(Beginning of The input)

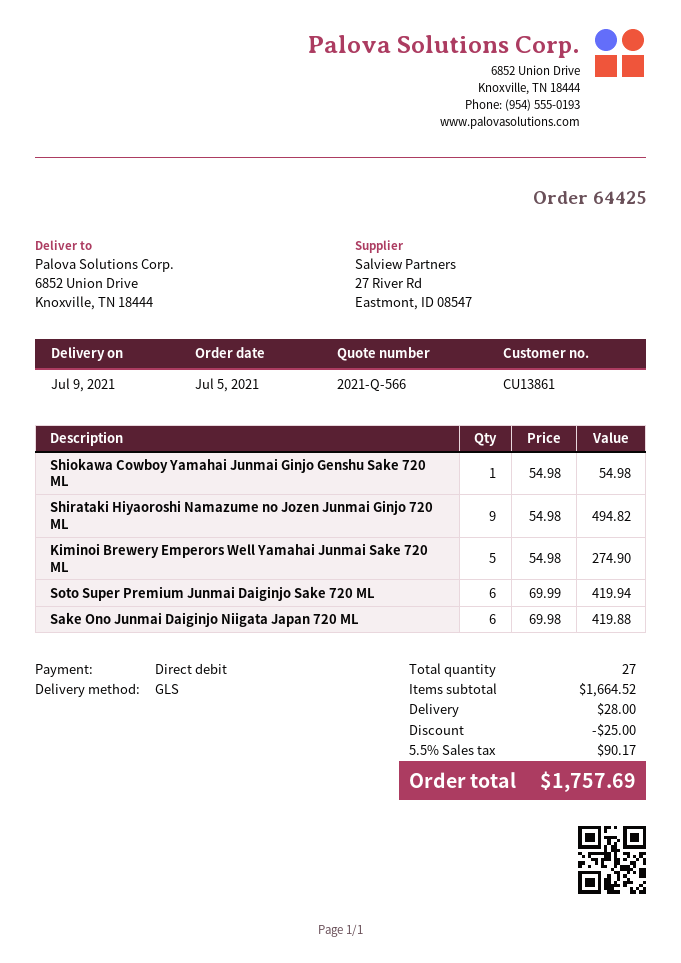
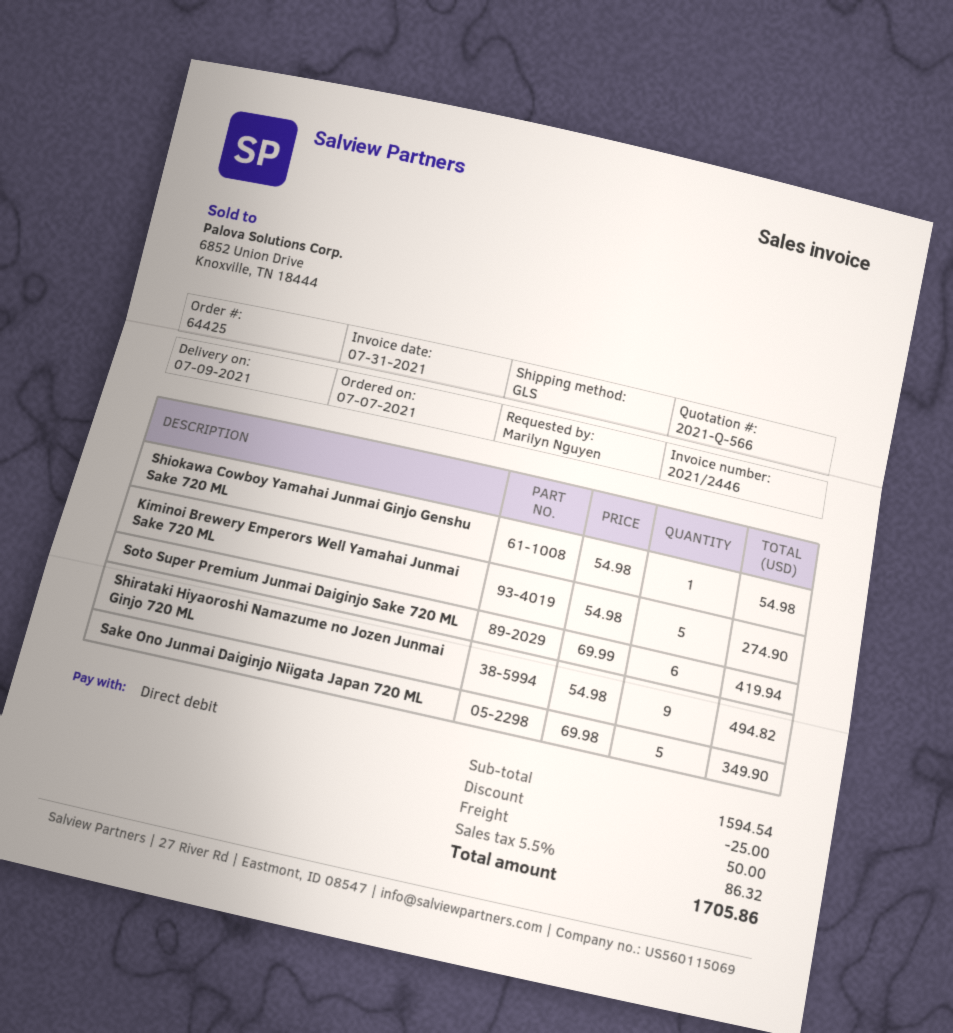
order date: 2021-07-05 -> 2021-07-07
Sake Ono Junmai Daiginjo Niigata Japan 720 ML: 6 x 69.98 = 419.88 -> 5 x 69.98 = 349.90
subtotal: 1664.52 -> 1594.54
shipping: 28.00 -> 50.00
tax: 5.5% = 90.17 -> 5.5% = 86.32
total: 1757.69 -> 1705.86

(End of The input)

How to complete this task: From the first line to the last, set down the records above exactly and skip the pictures.

Output of the task:
order date: 2021-07-05 -> 2021-07-07
Sake Ono Junmai Daiginjo Niigata Japan 720 ML: 6 x 69.98 = 419.88 -> 5 x 69.98 = 349.90
subtotal: 1664.52 -> 1594.54
shipping: 28.00 -> 50.00
tax: 5.5% = 90.17 -> 5.5% = 86.32
total: 1757.69 -> 1705.86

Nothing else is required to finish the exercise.